Association of Serotype with Risk of Death Due to Pneumococcal Pneumonia: A Meta-Analysis
Background. The 92 capsular serotypes of Streptococcus pneumoniae differ greatly in nasopharyngeal carriage prevalence, invasiveness, and disease incidence. There has been some debate, though, regarding whether serotype independently affects the outcome of invasive pneumococcal disease (IPD). Published studies have shown variable results with regard to case-fatality ratios for specific serotypes and the role of host factors in affecting these relationships. We evaluated whether risk of death due to IPD is a stable serotype-associated property across studies and then compared the pooled effect estimates with epidemiologic and biological correlates. Methods. We performed a systematic review and meta-analysis of serotype-specific disease outcomes for patients with pneumonia and meningitis. Study-specific estimates of risk of death (risk ratio [RR]) were pooled from 9 studies that provided serotype-specific data on pneumonia and meningitis using a random-effects method with serotype 14 as the reference. Pooled RRs were compared with RRs from adults with low comorbidity scores to evaluate potential confounding by host factors. Results.
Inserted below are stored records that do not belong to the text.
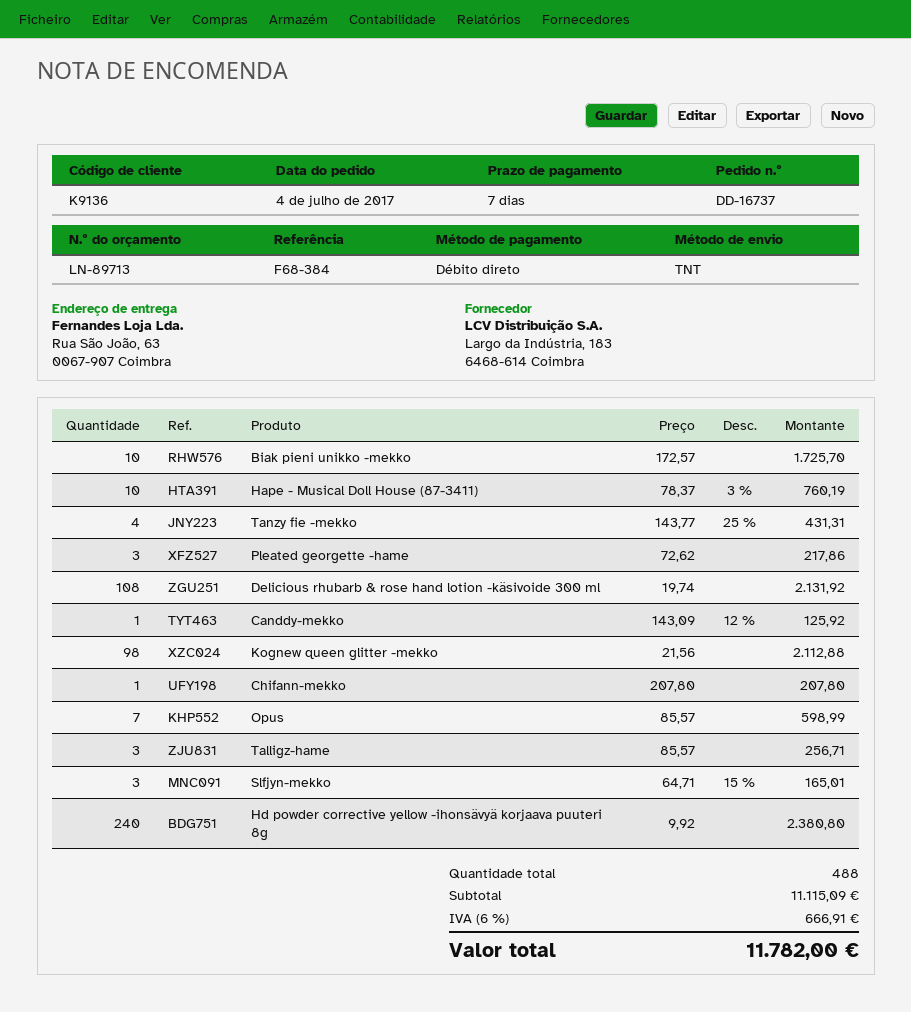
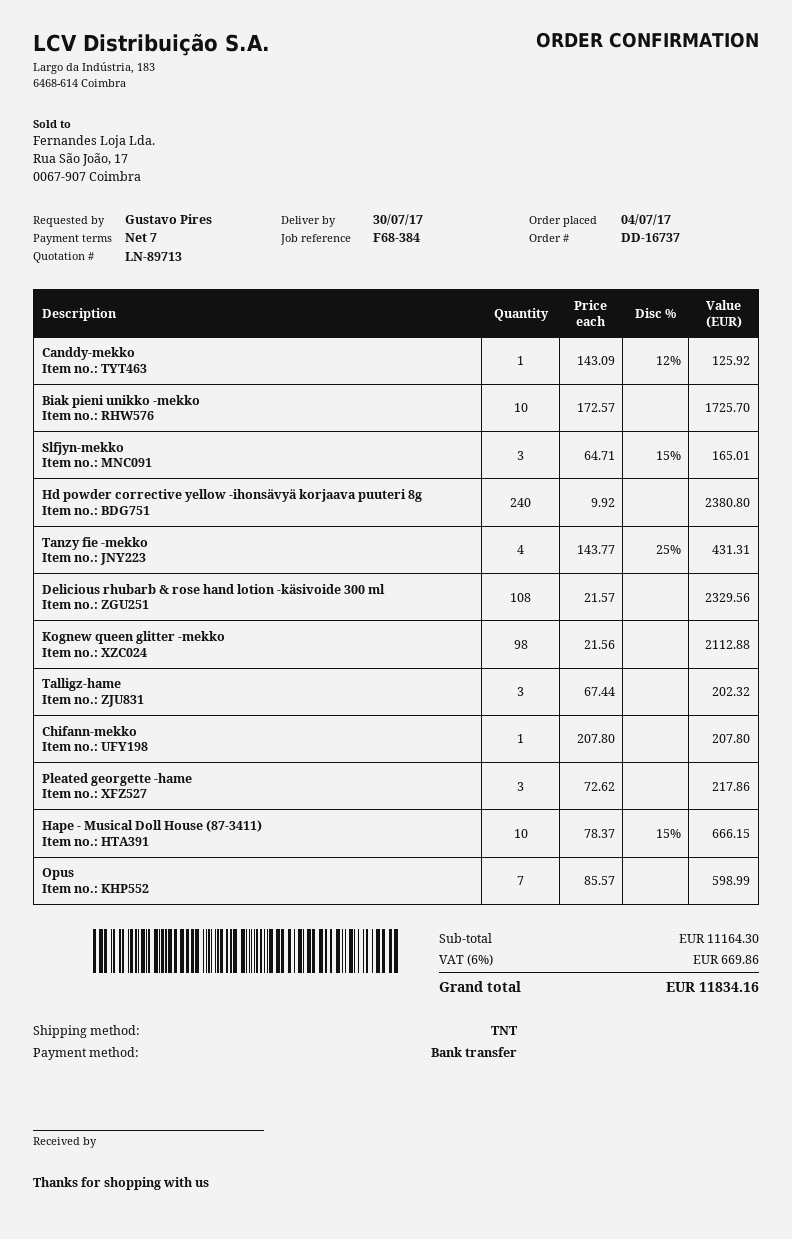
payment method: direct debit -> bank transfer
Hape - Musical Doll House (87-3411): 10 x 78.37 - 3% = 760.19 -> 10 x 78.37 - 15% = 666.15
Delicious rhubarb & rose hand lotion -käsivoide 300 ml: 108 x 19.74 = 2131.92 -> 108 x 21.57 = 2329.56
Talligz-hame: 3 x 85.57 = 256.71 -> 3 x 67.44 = 202.32
subtotal: 11115.09 -> 11164.30
tax: 6% = 666.91 -> 6% = 669.86
total: 11782.00 -> 11834.16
Significant differences were found in the RR estimates among serotypes in patients with bacteremic pneumonia. Overall, serotypes 1, 7F, and 8 were associated with decreased RRs, and serotypes 3, 6A, 6B, 9N, and 19F were associated with increased RRs. Outcomes among meningitis patients did not differ significantly among serotypes. Serotypes with increased RRs had a high carriage prevalence, had low invasiveness, and were more heavily encapsulated in vitro. Conclusions. These results suggest that IPD outcome, like other epidemiologic measures, is a stable serotype-associated property.